Ebury/Del Rey | 2017 (14 November) | 320p | Review copy | Buy the book
Life isn’t so easy for the poor in Artemis – the Moon’s one city. While the rich inhabitants and the excited tourists enjoy a pleasuredome of delights and privilege (complete with organised tours of the Apollo XI landing site), those who serve them in some way are lucky if they live in a room large enough to stand up in. Jazz Bashara, who’s lived on the Moon since she was six years old, doesn’t. She scrapes a living as a porter, delivering items from the cargo and tourist ships that regularly arrive from Earth, and supplementing that income with a good old-fashioned activity – smuggling.
Jazz has her dreams and to fulfil them she needs lots of ‘slugs’ (or money). One day one of her reliable wealthy clients offers Jazz the job of a lifetime. It goes beyond smuggling. It could get her into serious trouble, perhaps even deported to her family’s original home in Saudi Arabia, but the money sings. Jazz can’t say no. It’s not long before she wishes she had.
Artemis is the highly anticipated second novel by Andy Weir, author of The Martian. The wonderful and original The Martian is a very hard act to follow and the author has his work cut out. In some ways he pulls it off – the world building is fantastic. Just as he had made us experience the hostile surface of Mars, now we see what life could be like perched on the Moon’s surface in enclosed bubble domed cities, underground, in spacesuits, in tunnels and in its bars. It’s a claustrophobic and dangerous world (Moon dust can slowly kill) but it’s also exotic and beautiful – and it has a strong pride in its lunar history.

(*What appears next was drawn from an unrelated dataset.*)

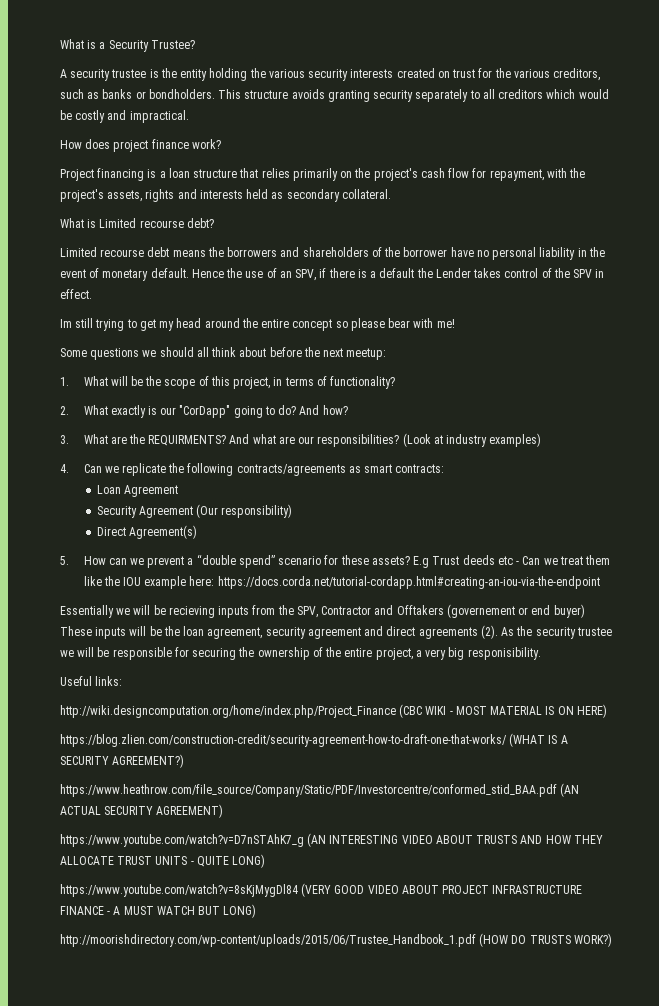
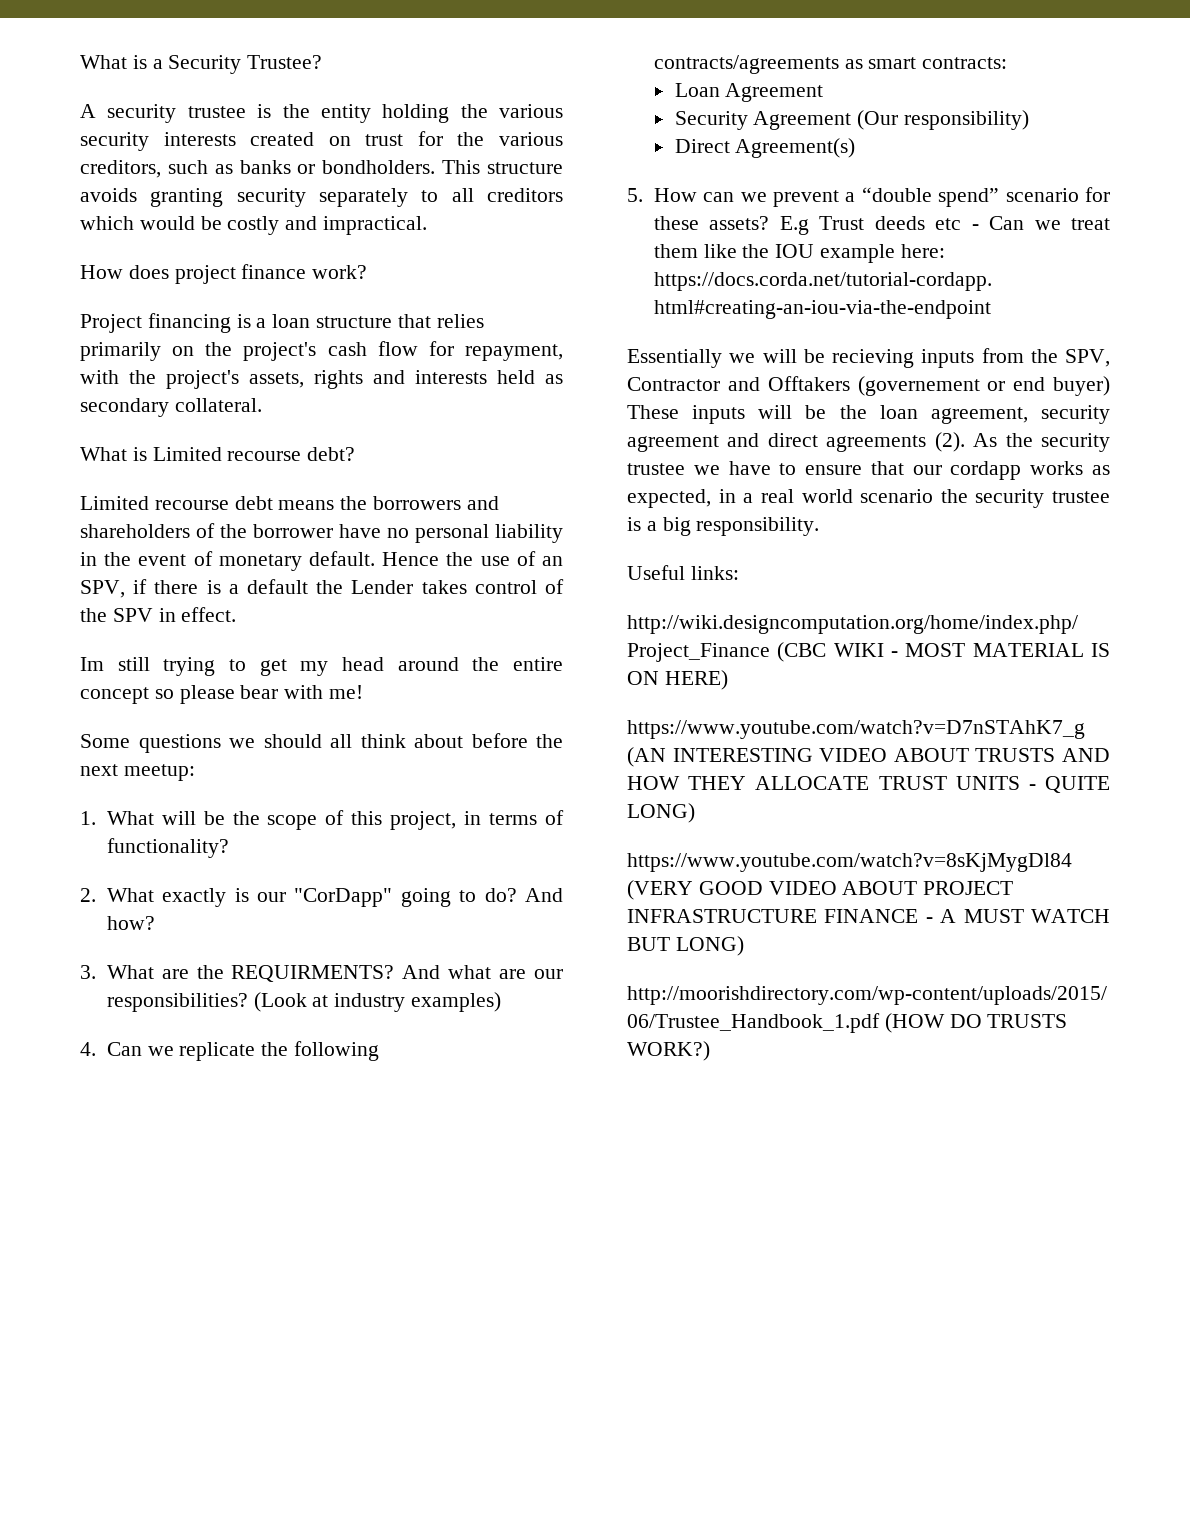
[77,647,541,660] will be responsible for securing the ownership of the entire project, a very big responisibility. -> [728,461,1110,480] [627,489,1110,508] [627,517,820,536] have to ensure that our cordapp works as expected, in a real world scenario the security trustee is a big responsibility.
[60,733,568,747] [60,754,185,768] [60,783,580,797] [60,804,224,818] // https://blog.zlien.com/construction-credit/security-agreement-how-to-draft-one-that-works/ (WHAT IS A SECURITY AGREEMENT?) // https://www.heathrow.com/file_source/Company/Static/PDF/Investorcentre/conformed_stid_BAA.pdf (AN ACTUAL SECURITY AGREEMENT) -> (728, 680) none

It isn’t just the landscape and environment that are visualised so powerfully – the society is also made real, complex and intimidating. Politics, economics, greed, science, innovation and inequality all play their part in shaping life in Artemis. While there isn’t much violence, there’s a sense that it may only be a matter of time. Once the shine has worn off.
Jazz is surrounded by a host of interesting characters, all with their own conflicts, hidden feelings and motivations, and many, but by no means all, are drawn towards Jazz. I really enjoyed some of these characters and if anything I wished we learned more about them. Jazz, however, I didn’t get along with so well. She’s supposed to be 26 years old but you wouldn’t know it unless you were told. She appeared to me as a stereotype of how a man might think a teenage girl might think and behave. This sounds harsh but I was really disappointed in her character and in the way she was written. Fortunately, the others around her gave me more to like.
My biggest issue with Artemis, though, is with its dialogue. At times I literally cringed at the juvenile squirmy jokes which are constant. The long-running joke about testing a condom wears thin (in a manner of speaking) as well. There’s a lot of talk about sex while nobody actually has it. Perhaps it’s to remind us that these young people are adults instead of the teens you’d assume they are. None of this dialogue seems realistic for a 26-year-old woman. A few characters – such as the police officer Rudy – speak with maturity but when they do they sound like parents chiding a child.
It’s difficult not to compare Artemis with The Martian, especially as I loved The Martian so much. As I say, there are aspects of Artemis that I really enjoyed, particularly with the visualisation of its setting and the composition of its society and rules, but, as a whole, I was disappointed by Artemis not least because I had such high and possibly unrealistic hopes. Those hopes, though, will carry me on to his next novel. I must say, though, that the cover of Artemis is spectacular!